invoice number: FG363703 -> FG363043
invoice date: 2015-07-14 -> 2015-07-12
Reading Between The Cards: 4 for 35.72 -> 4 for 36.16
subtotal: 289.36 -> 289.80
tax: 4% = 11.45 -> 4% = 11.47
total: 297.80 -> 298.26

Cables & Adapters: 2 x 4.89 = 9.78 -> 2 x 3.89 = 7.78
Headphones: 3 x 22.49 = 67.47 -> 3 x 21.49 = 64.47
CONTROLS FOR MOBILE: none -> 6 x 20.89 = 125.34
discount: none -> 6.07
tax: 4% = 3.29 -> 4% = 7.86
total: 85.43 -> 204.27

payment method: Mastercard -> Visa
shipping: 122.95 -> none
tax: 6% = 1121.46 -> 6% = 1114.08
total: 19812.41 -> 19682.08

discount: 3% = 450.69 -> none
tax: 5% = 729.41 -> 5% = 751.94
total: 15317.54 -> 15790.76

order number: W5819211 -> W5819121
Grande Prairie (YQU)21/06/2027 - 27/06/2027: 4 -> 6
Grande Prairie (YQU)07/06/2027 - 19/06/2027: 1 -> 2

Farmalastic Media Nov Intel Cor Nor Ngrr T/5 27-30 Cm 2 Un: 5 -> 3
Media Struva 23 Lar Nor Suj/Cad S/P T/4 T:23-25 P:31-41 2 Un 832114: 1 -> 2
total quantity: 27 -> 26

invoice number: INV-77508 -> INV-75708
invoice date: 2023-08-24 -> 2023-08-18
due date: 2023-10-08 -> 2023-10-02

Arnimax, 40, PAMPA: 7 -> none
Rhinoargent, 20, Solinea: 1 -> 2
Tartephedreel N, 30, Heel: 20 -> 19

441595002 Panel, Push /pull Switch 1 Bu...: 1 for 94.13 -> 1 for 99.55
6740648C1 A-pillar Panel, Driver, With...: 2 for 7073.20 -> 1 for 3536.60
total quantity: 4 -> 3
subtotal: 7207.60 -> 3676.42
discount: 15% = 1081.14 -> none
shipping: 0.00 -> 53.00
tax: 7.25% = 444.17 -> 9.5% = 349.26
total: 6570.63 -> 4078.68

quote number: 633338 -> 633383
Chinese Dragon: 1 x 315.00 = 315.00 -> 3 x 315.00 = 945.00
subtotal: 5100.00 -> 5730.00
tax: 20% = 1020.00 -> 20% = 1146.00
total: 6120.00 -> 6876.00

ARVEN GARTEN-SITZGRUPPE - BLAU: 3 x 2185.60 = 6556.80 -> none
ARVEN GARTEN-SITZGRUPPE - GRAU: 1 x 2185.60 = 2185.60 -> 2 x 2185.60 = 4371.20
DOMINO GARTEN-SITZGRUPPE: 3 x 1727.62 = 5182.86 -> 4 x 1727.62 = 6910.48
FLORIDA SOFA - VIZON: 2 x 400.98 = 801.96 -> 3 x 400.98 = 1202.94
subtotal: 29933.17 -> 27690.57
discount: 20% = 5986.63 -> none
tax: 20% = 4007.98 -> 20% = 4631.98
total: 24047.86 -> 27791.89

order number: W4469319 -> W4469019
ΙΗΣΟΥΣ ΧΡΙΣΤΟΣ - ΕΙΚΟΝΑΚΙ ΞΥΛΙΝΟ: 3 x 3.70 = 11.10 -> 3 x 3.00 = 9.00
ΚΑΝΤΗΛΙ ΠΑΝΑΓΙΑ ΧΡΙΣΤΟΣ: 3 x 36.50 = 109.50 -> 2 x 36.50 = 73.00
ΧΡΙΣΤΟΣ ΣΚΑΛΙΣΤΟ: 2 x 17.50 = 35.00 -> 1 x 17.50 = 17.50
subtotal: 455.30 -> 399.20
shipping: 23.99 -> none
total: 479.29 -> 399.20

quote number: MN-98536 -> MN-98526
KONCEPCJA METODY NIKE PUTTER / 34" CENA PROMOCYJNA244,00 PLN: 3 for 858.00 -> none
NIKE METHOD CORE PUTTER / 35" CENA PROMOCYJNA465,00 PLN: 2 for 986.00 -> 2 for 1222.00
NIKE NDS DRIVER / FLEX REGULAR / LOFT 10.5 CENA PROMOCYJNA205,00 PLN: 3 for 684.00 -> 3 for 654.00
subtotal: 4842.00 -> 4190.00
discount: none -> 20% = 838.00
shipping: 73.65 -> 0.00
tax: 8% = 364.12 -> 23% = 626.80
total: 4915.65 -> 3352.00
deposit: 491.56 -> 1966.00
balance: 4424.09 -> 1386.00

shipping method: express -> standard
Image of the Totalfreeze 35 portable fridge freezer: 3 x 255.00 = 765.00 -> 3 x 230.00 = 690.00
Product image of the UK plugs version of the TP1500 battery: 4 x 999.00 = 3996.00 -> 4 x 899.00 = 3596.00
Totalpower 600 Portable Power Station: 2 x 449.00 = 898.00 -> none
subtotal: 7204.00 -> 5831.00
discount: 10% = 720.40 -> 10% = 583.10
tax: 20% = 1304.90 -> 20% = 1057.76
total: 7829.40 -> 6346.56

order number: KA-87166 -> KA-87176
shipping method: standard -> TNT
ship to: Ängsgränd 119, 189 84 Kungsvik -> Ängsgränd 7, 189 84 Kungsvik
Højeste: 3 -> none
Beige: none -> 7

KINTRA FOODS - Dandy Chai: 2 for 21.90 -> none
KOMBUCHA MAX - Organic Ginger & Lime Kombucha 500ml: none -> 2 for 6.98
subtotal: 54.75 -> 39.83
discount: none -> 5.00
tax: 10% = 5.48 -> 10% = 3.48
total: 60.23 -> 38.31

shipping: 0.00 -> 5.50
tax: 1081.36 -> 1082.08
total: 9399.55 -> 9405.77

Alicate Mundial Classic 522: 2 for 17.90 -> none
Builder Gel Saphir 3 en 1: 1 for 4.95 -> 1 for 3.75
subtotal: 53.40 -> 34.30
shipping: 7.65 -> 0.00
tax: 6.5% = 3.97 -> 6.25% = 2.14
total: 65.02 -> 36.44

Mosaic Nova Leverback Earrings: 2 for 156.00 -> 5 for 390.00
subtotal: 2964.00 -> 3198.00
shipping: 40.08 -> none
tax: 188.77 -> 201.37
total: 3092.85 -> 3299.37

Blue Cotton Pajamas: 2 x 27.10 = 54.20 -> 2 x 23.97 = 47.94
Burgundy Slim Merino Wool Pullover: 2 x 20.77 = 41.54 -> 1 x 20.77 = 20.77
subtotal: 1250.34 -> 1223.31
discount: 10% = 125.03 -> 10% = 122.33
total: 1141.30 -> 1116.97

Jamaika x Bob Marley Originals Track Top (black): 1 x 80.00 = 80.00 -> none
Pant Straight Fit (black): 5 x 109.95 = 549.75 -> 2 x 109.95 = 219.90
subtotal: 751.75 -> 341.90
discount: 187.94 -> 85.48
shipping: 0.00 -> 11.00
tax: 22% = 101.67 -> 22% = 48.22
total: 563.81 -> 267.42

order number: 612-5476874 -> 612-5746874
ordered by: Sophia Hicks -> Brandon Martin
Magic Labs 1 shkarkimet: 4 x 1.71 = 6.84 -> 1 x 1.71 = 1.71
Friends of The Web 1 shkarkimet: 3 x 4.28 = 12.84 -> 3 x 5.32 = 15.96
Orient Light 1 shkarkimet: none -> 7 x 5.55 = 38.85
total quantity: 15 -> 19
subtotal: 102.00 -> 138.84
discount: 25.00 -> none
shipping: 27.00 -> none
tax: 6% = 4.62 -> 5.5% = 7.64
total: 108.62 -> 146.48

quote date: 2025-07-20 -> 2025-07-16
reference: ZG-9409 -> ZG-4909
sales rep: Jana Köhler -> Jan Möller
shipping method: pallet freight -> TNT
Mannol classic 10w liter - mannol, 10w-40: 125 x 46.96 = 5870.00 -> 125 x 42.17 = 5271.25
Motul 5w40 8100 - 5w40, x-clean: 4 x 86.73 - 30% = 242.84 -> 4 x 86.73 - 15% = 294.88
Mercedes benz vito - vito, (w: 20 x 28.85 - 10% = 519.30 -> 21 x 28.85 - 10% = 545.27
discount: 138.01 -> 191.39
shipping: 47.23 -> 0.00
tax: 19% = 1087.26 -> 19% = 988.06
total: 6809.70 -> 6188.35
★ ★ ★ ★ ★
- _Problem to solve_
Beginning at the line with "quote number: MN-98536 -> MN-98526" and stopping after the line with "discount: none -> 20% = 838.00", please write out every line of the data above exactly and nothing else.

- _Task result_
quote number: MN-98536 -> MN-98526
KONCEPCJA METODY NIKE PUTTER / 34" CENA PROMOCYJNA244,00 PLN: 3 for 858.00 -> none
NIKE METHOD CORE PUTTER / 35" CENA PROMOCYJNA465,00 PLN: 2 for 986.00 -> 2 for 1222.00
NIKE NDS DRIVER / FLEX REGULAR / LOFT 10.5 CENA PROMOCYJNA205,00 PLN: 3 for 684.00 -> 3 for 654.00
subtotal: 4842.00 -> 4190.00
discount: none -> 20% = 838.00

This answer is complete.